Data section section start

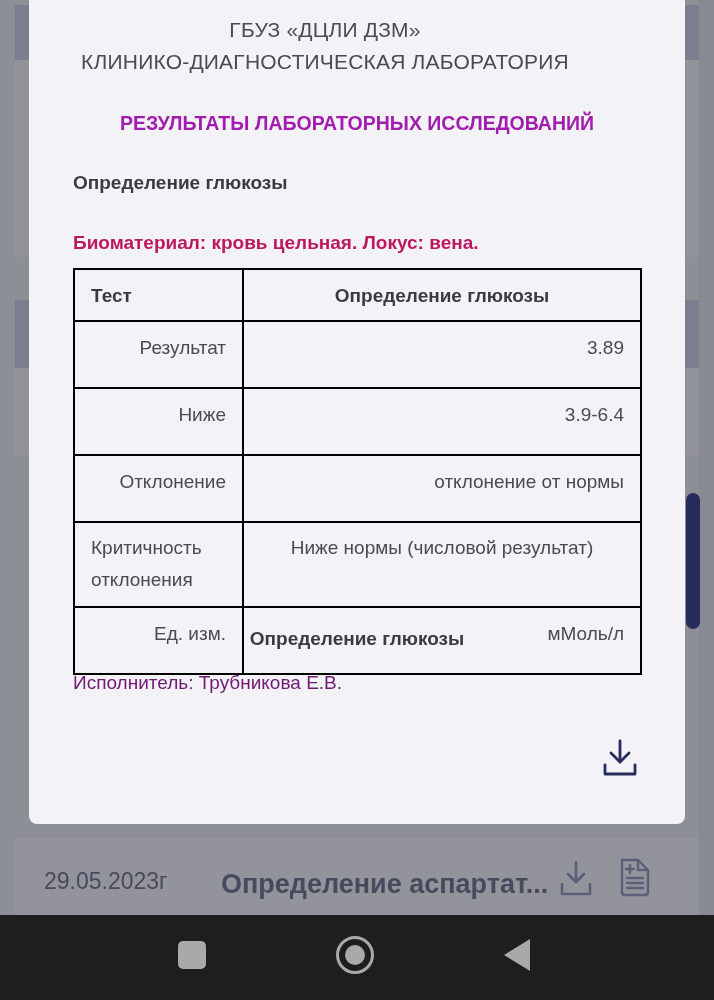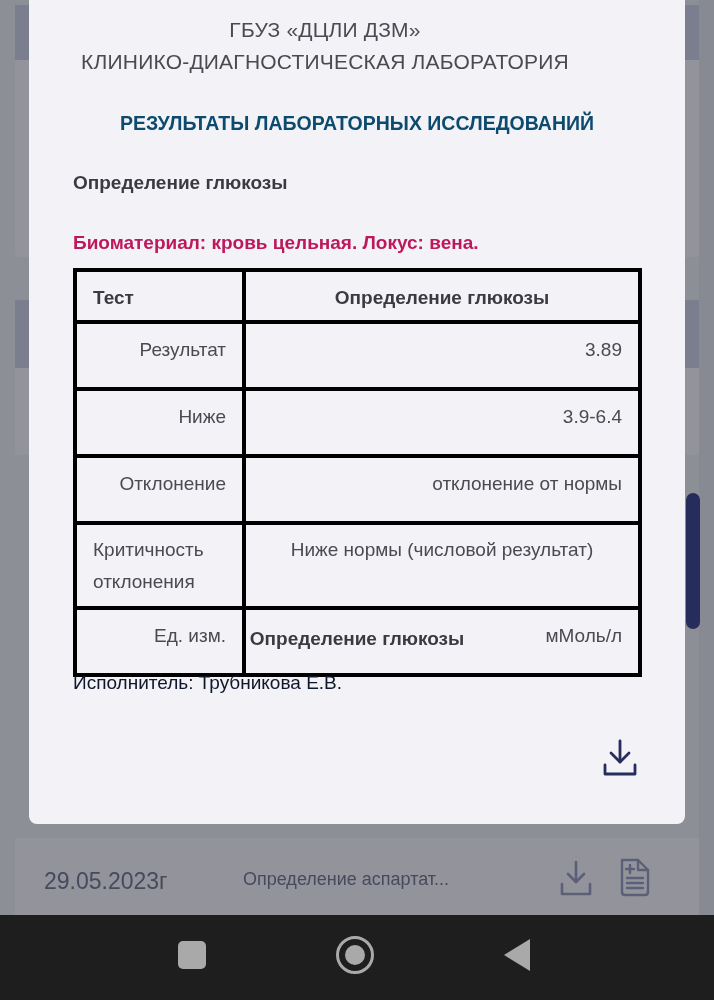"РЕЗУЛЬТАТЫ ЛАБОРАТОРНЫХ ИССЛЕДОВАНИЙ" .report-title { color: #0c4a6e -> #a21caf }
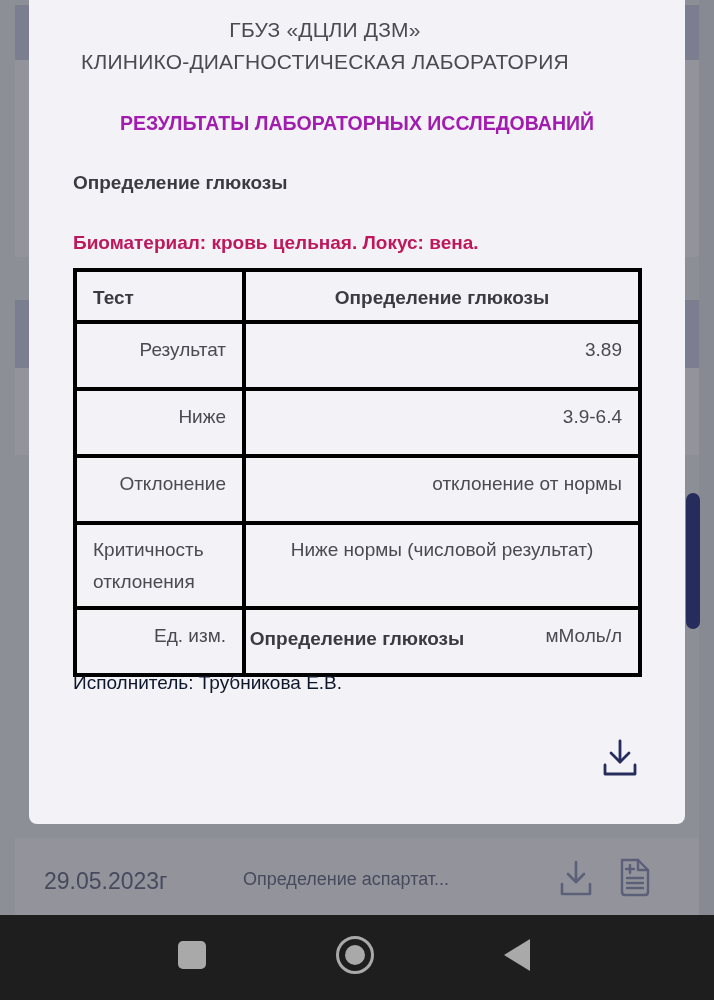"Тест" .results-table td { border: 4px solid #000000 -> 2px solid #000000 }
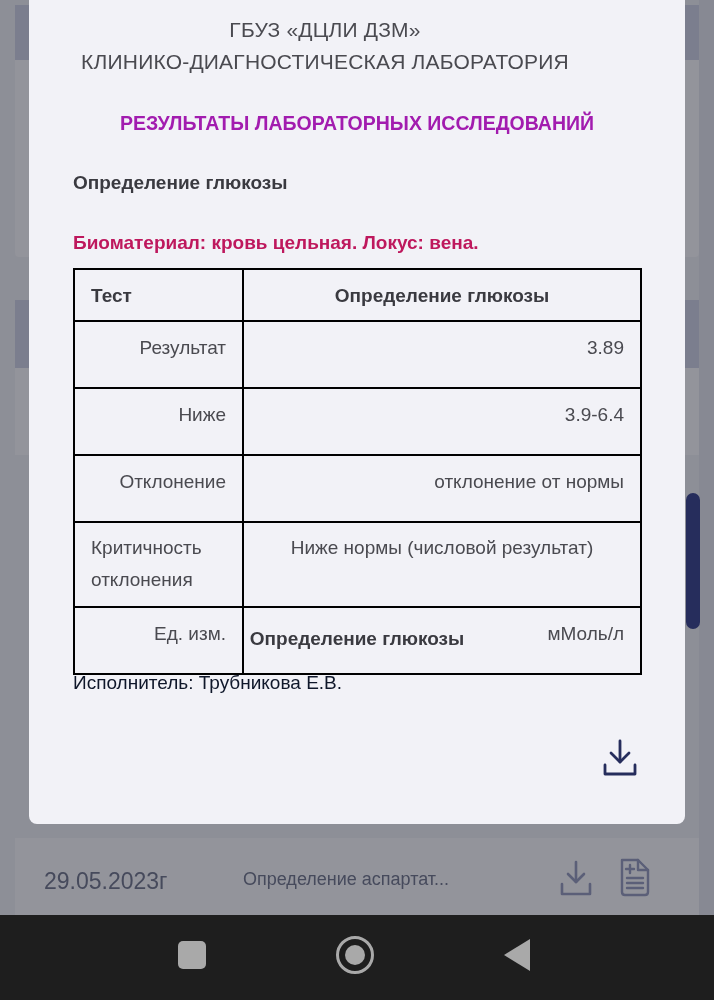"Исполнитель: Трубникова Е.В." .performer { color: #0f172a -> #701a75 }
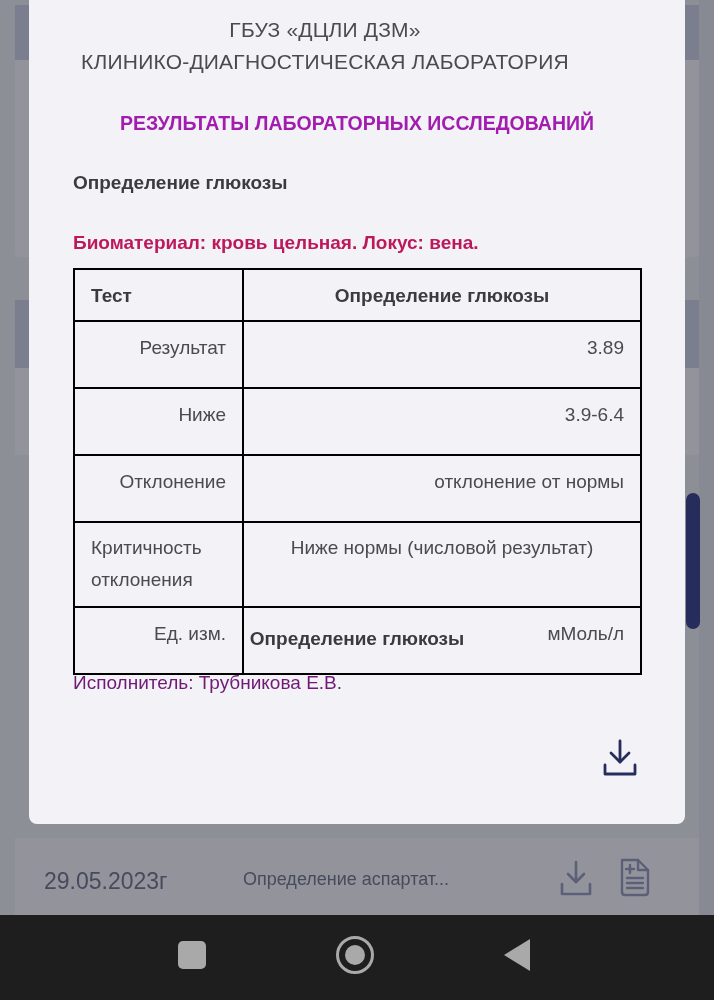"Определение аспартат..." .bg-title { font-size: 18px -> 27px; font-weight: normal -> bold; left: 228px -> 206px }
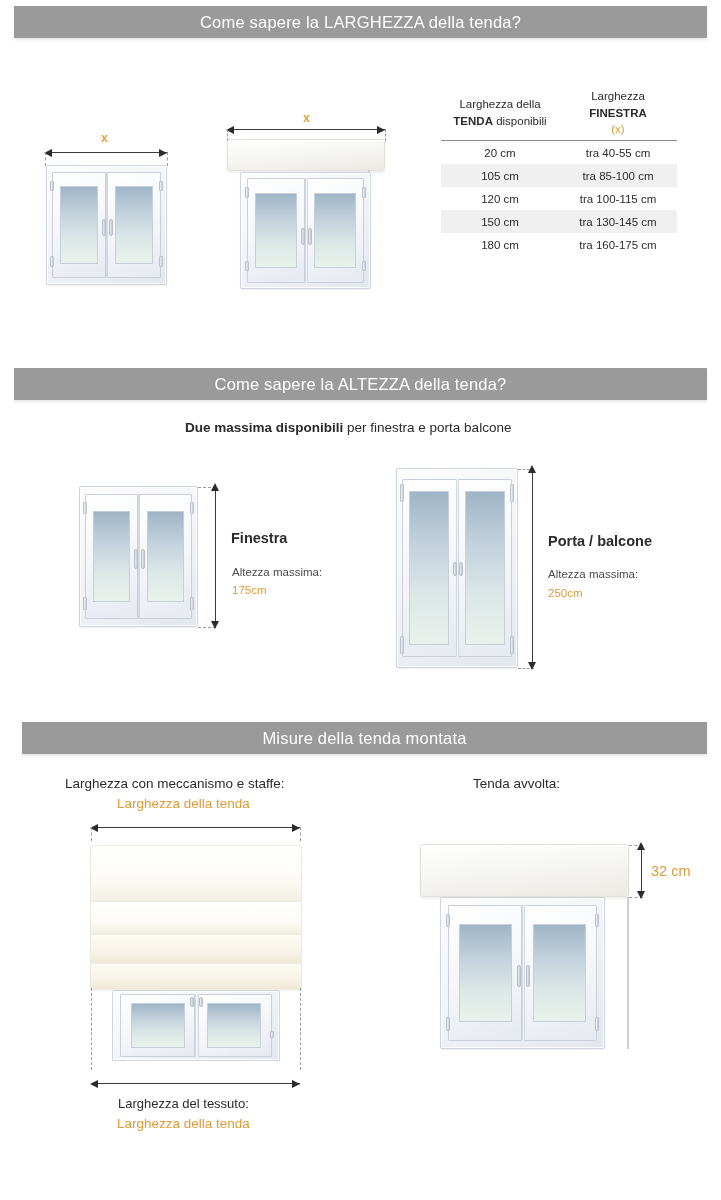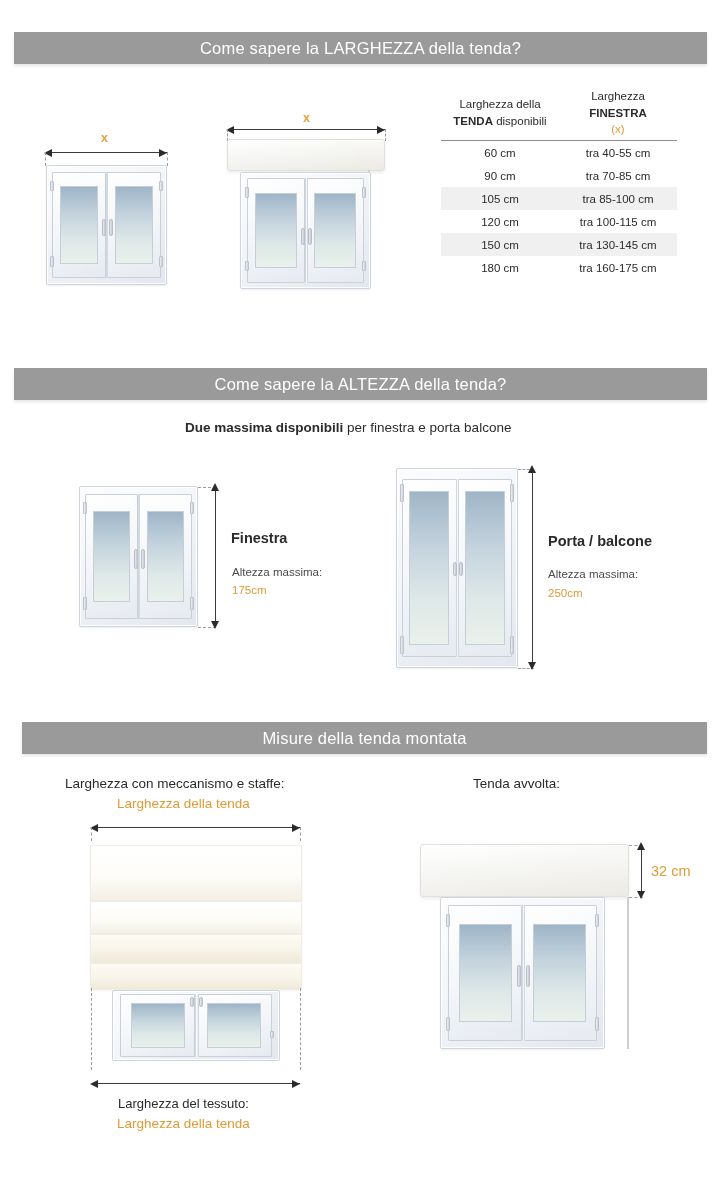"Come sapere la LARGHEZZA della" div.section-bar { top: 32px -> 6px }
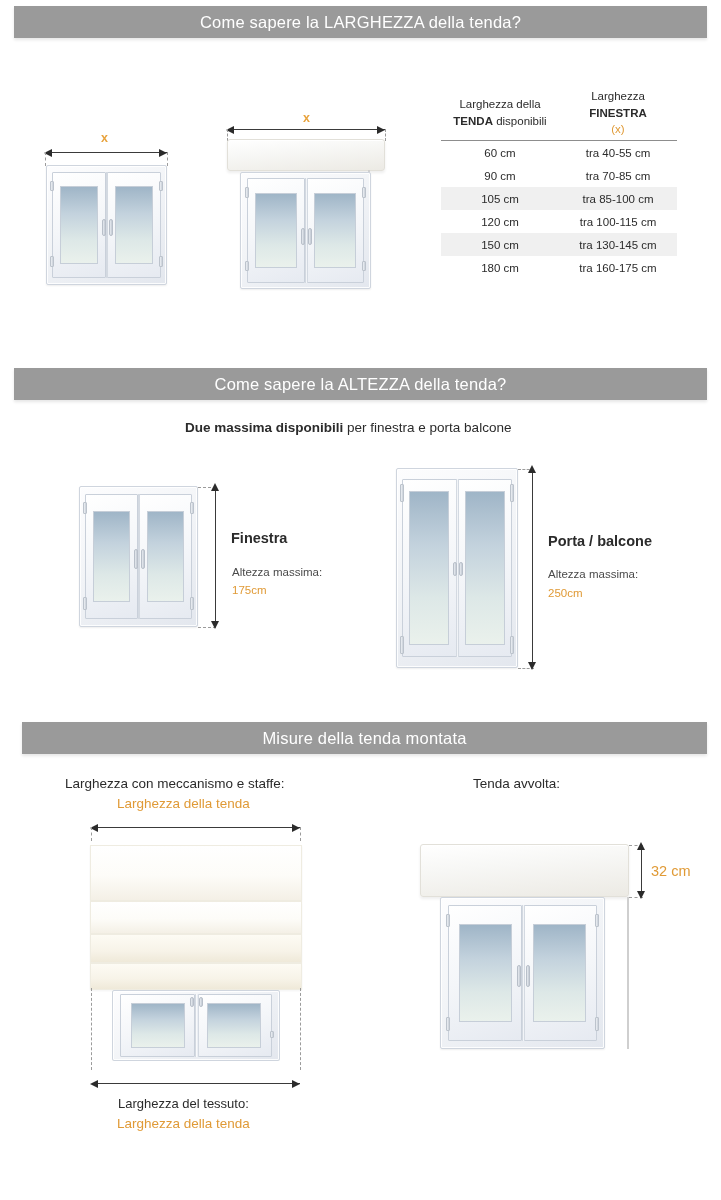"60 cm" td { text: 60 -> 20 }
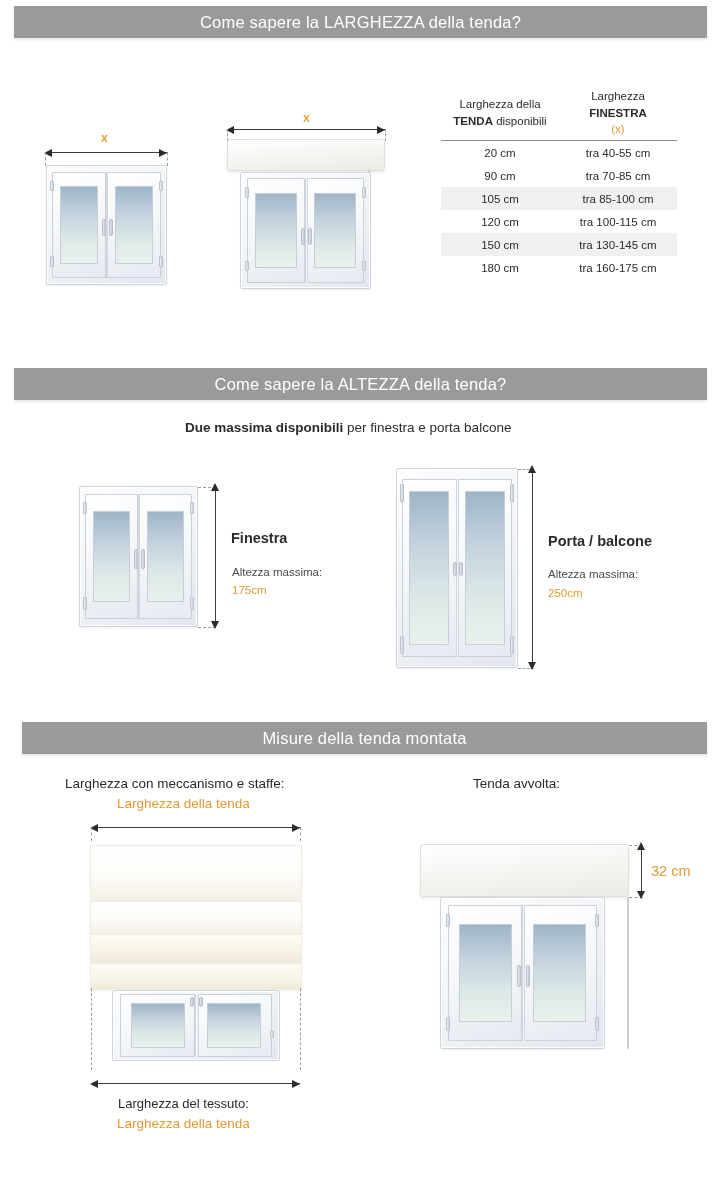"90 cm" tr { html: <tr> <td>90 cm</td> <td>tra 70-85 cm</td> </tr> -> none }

Data section section end

_Aim of the exercise_
Each entry is to be returned as it stands, and each picture is to be left out.

_Solution_
"РЕЗУЛЬТАТЫ ЛАБОРАТОРНЫХ ИССЛЕДОВАНИЙ" .report-title { color: #0c4a6e -> #a21caf }
"Тест" .results-table td { border: 4px solid #000000 -> 2px solid #000000 }
"Исполнитель: Трубникова Е.В." .performer { color: #0f172a -> #701a75 }
"Определение аспартат..." .bg-title { font-size: 18px -> 27px; font-weight: normal -> bold; left: 228px -> 206px }
"Come sapere la LARGHEZZA della" div.section-bar { top: 32px -> 6px }
"60 cm" td { text: 60 -> 20 }
"90 cm" tr { html: <tr> <td>90 cm</td> <td>tra 70-85 cm</td> </tr> -> none }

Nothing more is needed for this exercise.